**What you need to do:** Every line of the material that mentions the word "kiện" should be copied out.

**Input data:**

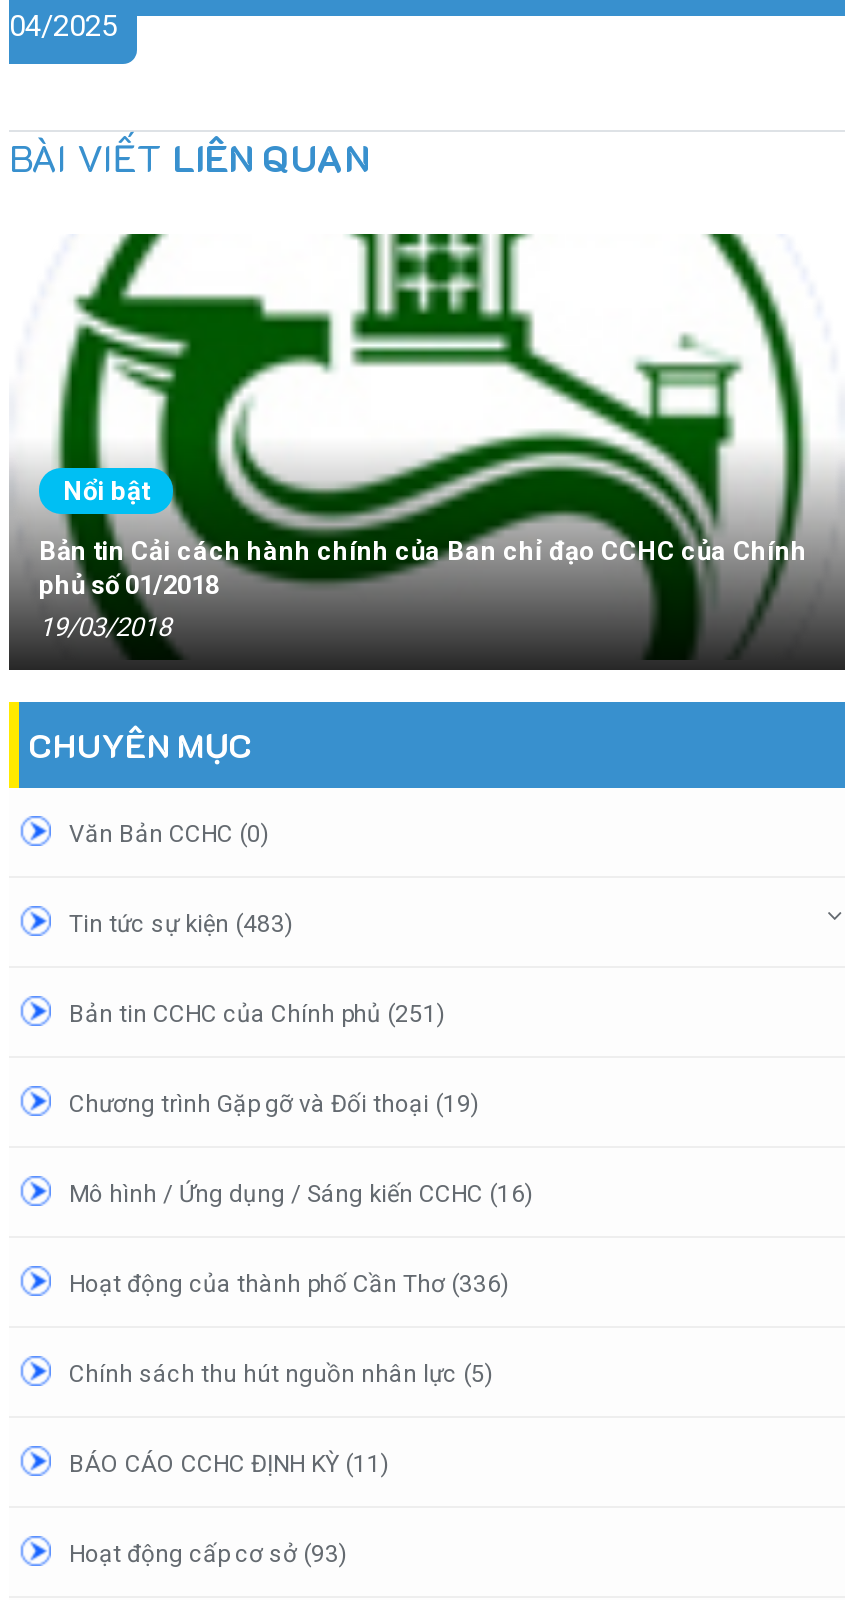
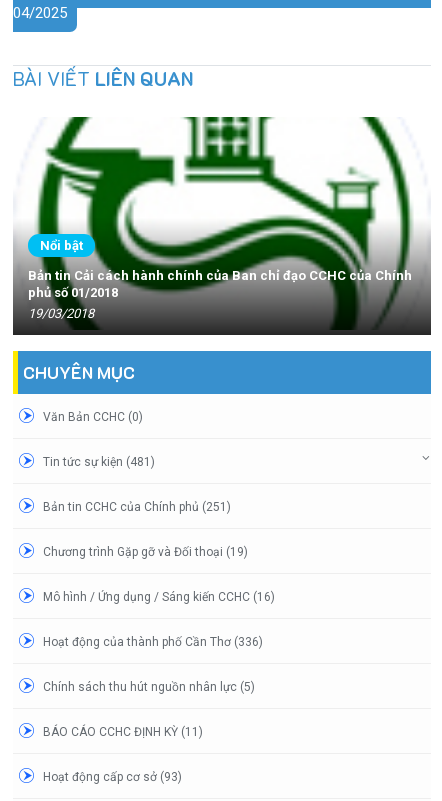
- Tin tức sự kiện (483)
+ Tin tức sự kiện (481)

--

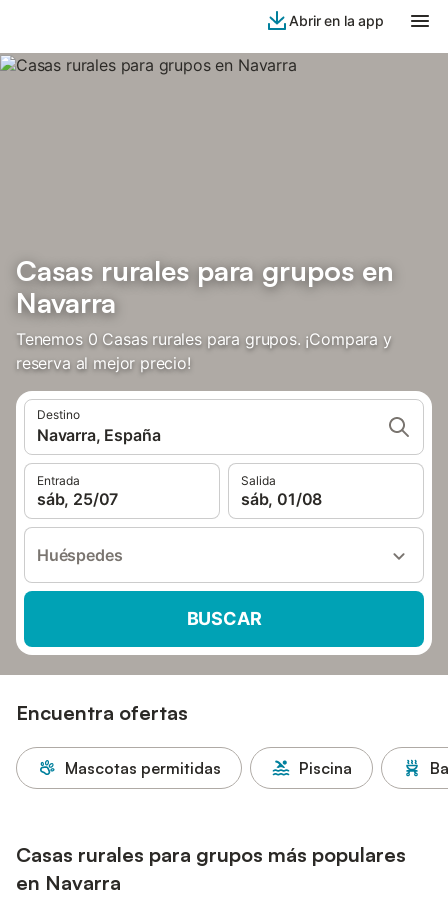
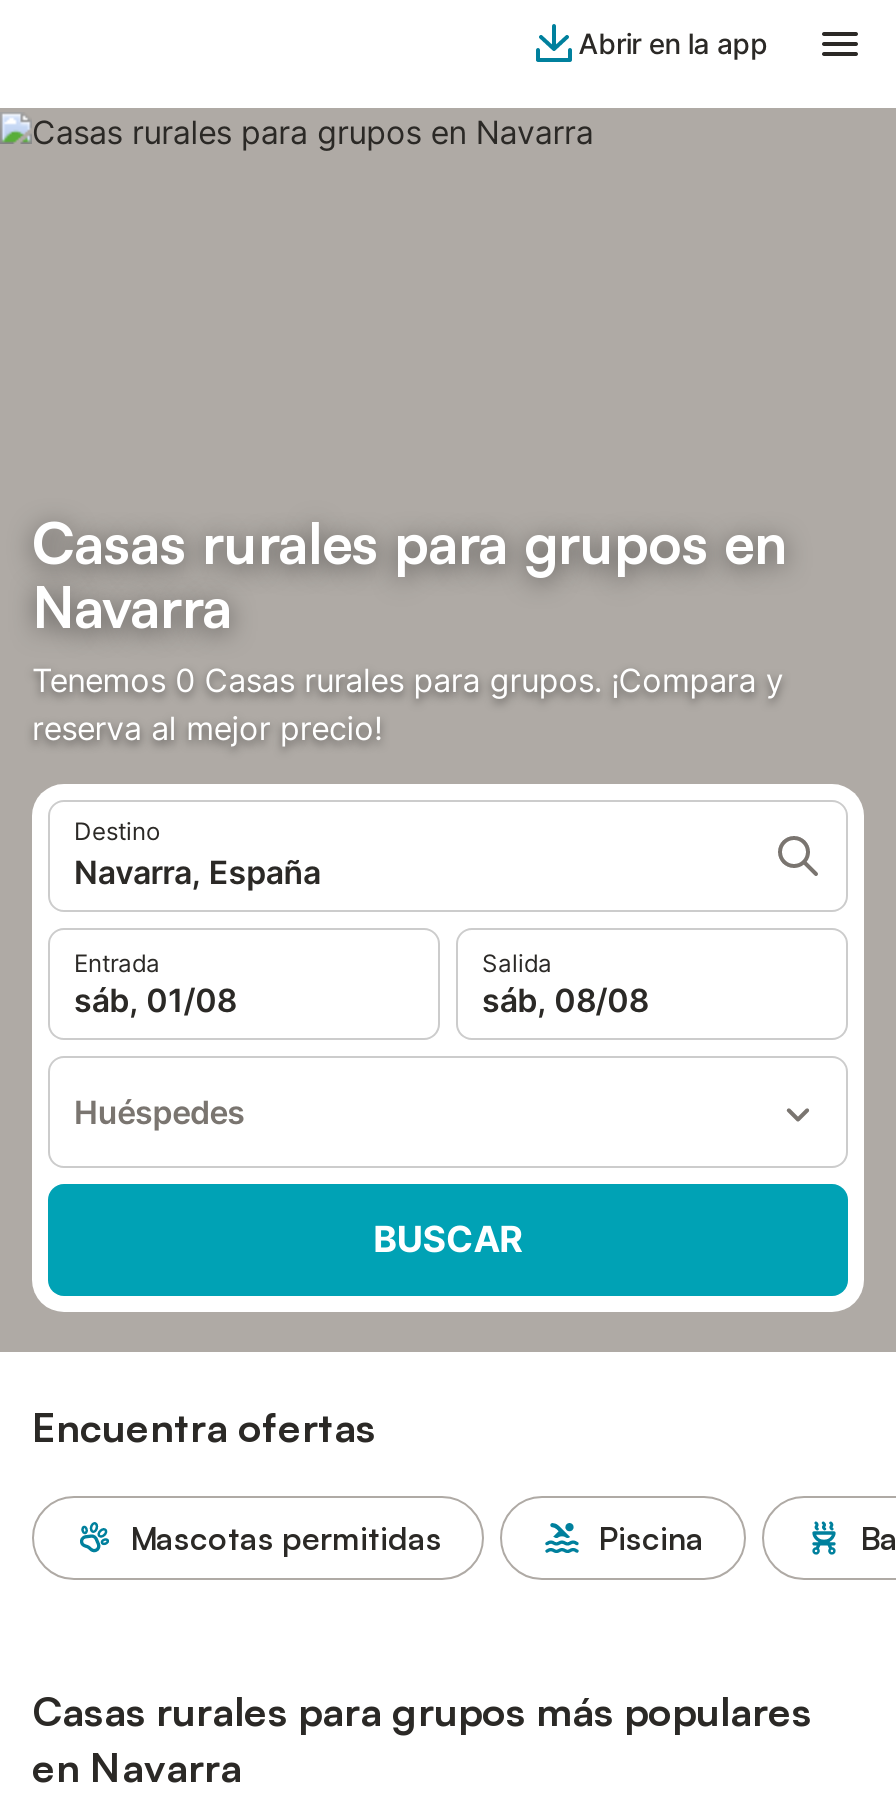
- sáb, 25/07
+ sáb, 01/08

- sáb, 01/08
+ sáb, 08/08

**Solution for this problem:**
- Tin tức sự kiện (483)
+ Tin tức sự kiện (481)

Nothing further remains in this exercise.